Redington knew what it must have been like to have invented the GAA. He took a long dead art and breathed life back into it so it became a sport which gives the pulse to the community in which it exists. Dog sled racing has become part of the culture of Alaska once again. When the great race set out from Anchorage on Saturday it brought people, colour and money back into places the world had forgotten and it gave an excuse for pride and passion to little villages who otherwise would just struggle to survive.

They appreciate Redington and his legacy. One thing came across to the outsider last week amid all the reminiscing. This was no boring old man. His best finish in the crazy epic race through the worst terrain on earth was fifth. He was 71 at the time. He last competed two years before he died, making it all the way from Anchorage to Nome at the age of 80.

He came to Alaska from Oklahoma after the Second World War and he stayed and gave Alaska its equivalent of the GAA in the final quarter of an epic life.

They told stories about him all week. About crashing airplanes in the interior and walking away time and again shaking his head, rubbing his chin and talking about the "Redington luck", about how he hitched up 200 dogs to pull a bus about the place to mark the US bicentennial in 1976, how he went to Lillehammer for the 1994 Winter Olympics and had to use a Swedish dog team who didn't understand commands given in English. So Redington would try to learn the words in Swedish but whenever he needed them on the trail he couldn't summon them. Eventually he had to get a friend to write the key terms on the back of his snow mitts.

He was the Barnum of the wilderness selling the idea of the crazy race to enough sponsors to get the meagre prize-money and organisation together for the first Iditarod race. Well, almost. He had to ask the third place finisher to lend his prize back to the race.

He knew the value of the hustle. He became nationally famous in America for a TV advertisement which slowly enumerated the scant requirements of the long-distance sled musher. Some chocolate, some rice, some light, non-heavy items. And, of course, his favourite soft drink TANG and the advert would then cut to a long shot of old man Redington mushing across the wilderness with an eight-foot high vat of TANG being pulled along behind him. When he found a husky with an orange gold coat nothing would do him but to call it TANG.

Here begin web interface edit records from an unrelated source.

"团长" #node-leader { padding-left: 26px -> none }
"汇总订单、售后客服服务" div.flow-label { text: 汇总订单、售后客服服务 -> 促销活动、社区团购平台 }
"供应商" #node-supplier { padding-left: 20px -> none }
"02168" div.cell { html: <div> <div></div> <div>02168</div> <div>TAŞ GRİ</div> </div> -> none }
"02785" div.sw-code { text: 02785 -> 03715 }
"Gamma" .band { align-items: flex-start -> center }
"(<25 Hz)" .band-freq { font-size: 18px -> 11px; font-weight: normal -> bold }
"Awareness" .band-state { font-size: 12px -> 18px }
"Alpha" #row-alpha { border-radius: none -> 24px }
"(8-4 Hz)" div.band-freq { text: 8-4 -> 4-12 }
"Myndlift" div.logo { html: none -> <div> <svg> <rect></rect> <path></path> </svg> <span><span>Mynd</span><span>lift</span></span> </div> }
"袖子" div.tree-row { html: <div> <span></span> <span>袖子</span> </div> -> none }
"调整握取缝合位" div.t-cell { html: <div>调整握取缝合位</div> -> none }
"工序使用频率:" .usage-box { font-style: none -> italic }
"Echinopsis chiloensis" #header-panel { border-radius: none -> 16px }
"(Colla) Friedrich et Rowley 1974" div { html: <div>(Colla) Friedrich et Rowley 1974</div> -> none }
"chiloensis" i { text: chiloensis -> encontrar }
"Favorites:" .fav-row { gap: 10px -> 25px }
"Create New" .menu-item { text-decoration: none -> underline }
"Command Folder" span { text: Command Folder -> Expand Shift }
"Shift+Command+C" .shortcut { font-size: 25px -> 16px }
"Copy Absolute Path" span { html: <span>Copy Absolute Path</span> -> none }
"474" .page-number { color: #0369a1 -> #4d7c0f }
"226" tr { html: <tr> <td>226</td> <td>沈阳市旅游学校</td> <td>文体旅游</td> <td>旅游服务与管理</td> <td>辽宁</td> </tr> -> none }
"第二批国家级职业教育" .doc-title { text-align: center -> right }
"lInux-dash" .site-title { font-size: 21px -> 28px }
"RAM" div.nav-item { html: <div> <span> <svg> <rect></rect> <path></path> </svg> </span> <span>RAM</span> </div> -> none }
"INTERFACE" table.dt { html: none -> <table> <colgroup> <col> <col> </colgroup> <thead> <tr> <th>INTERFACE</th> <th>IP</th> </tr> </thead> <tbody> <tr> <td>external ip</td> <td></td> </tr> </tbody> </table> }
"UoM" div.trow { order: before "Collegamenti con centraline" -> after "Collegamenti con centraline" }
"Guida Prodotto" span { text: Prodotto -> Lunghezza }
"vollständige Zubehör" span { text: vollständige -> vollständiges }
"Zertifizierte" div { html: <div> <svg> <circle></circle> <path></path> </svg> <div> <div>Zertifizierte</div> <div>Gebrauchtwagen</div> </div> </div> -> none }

He had the sort of overwhelming personality it takes to get things done, the sort of instincts which usually got things right but sometimes got things badly wrong. When animal rights people correctly took an interest in the rough and ready early form of the Iditarod he decided to take them on head to head. He nearly sunk his race without trace.

Wiser counsel prevailed. Now the race is accompanied by a litter of vets and provides facilities for taking jaded dogs out of the race immediately. Nobody gets near the race without a certain standard of animal care. It ain't perfect but neither is the outdoors.

Cancer got Joe Redington in the end. They buried him on a sled in his snow boots and his gear with a lamp on his head. He left behind 500 huskies and a sprawling family who are the royalty of dog mushing.

More than that. In a world of mega mergers and commercially imposed homogeneity he gave Alaska back something indigenous and unique. Michael Cusack in a parka.